INPUT MATERIAL ->
- - - -
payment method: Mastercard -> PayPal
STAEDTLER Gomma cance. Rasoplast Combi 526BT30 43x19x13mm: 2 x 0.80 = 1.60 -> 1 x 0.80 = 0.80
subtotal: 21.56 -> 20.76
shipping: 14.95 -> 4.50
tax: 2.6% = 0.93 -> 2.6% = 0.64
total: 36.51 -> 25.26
- - - -
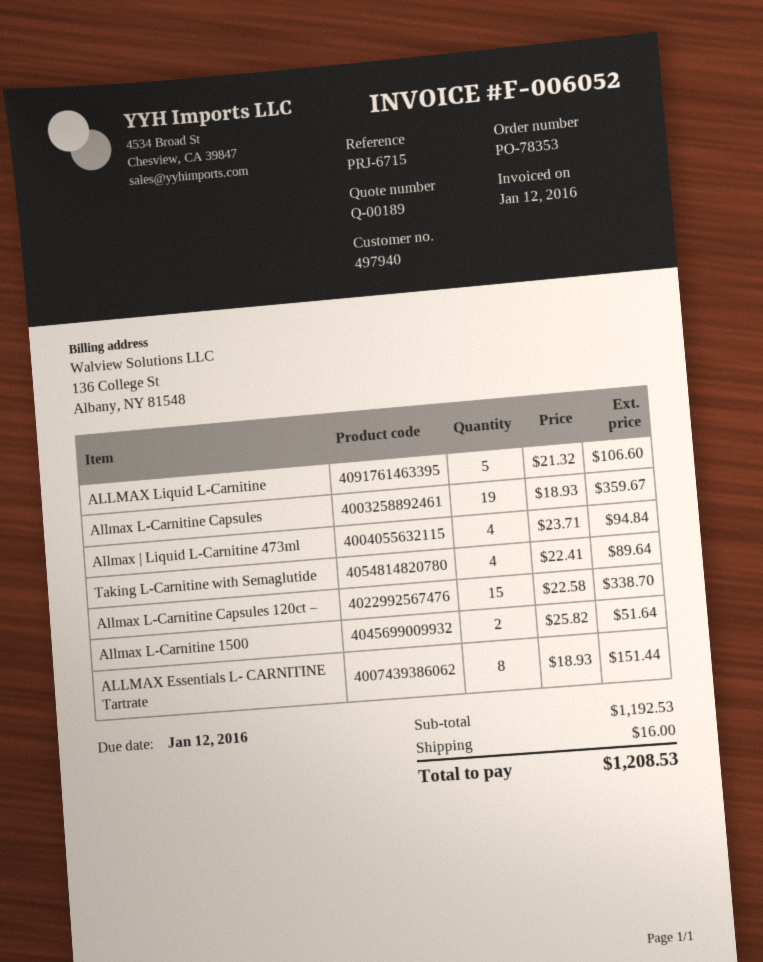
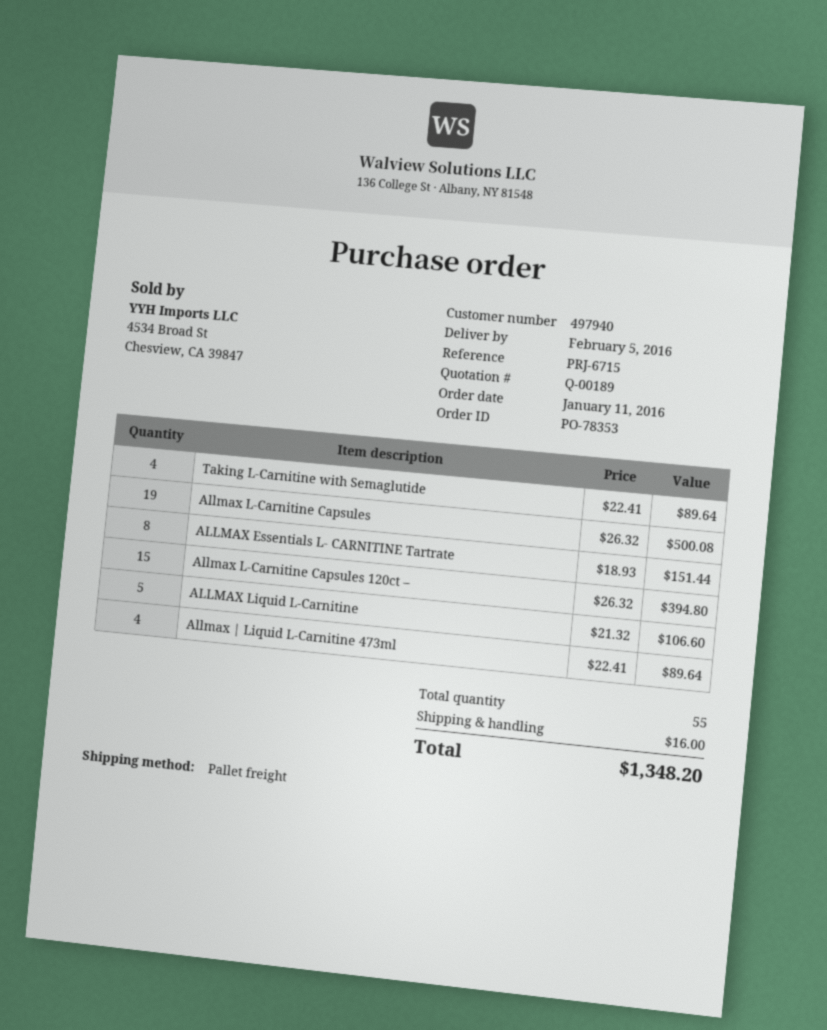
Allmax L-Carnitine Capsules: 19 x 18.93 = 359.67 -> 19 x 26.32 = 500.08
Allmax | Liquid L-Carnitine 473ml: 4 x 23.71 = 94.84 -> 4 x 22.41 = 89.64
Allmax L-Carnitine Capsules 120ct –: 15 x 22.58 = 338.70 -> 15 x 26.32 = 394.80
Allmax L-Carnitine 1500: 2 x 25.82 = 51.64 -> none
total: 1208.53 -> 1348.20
- - - -
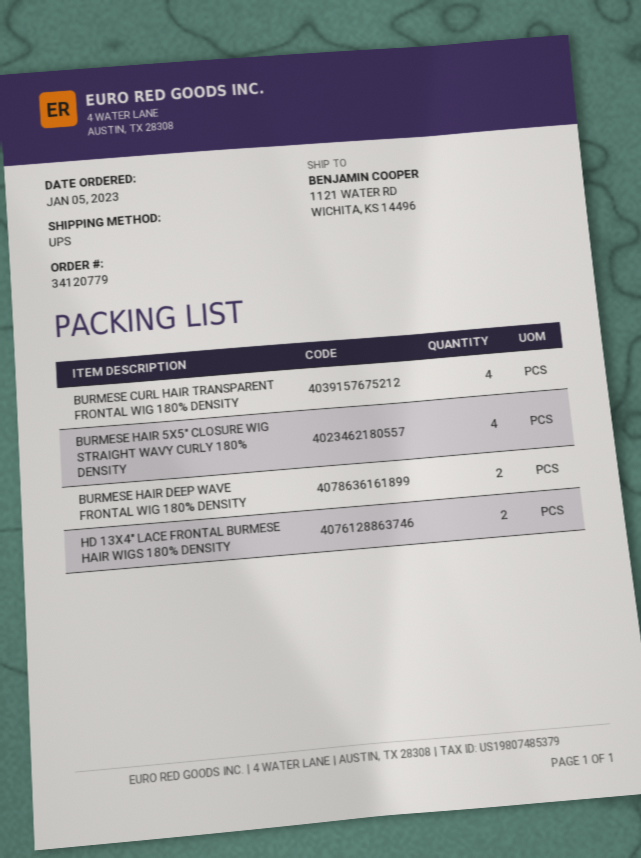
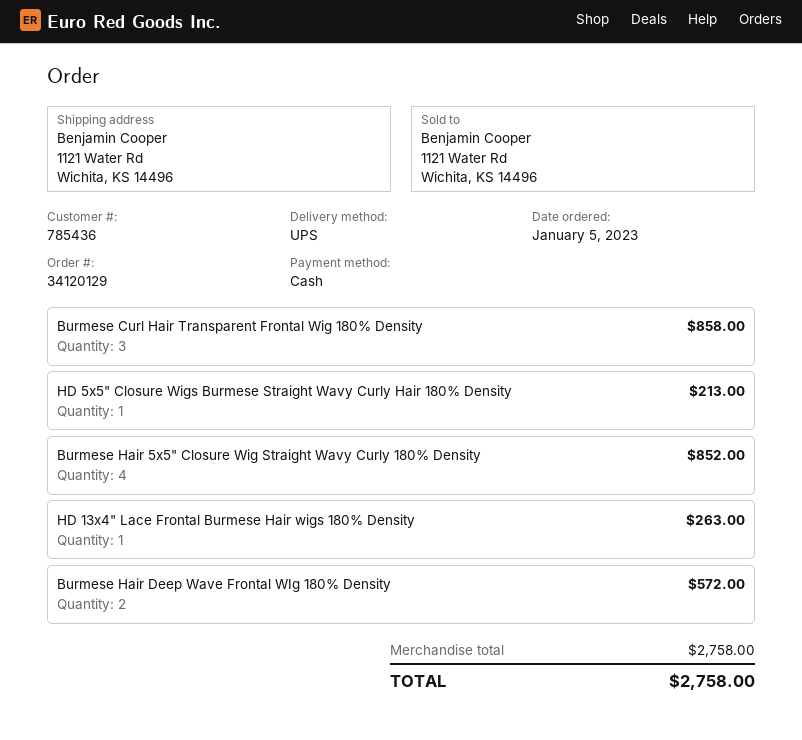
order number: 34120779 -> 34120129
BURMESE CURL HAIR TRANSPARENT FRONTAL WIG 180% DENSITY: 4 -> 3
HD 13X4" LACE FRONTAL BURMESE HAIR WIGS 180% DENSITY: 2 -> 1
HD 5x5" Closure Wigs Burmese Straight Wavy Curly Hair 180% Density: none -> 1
- - - -
WHAT THE EXERCISE ASKS -> Count up the lines in the records where the string "none" appears. Your reply is that number alone.

WRITTEN ANSWER -> 2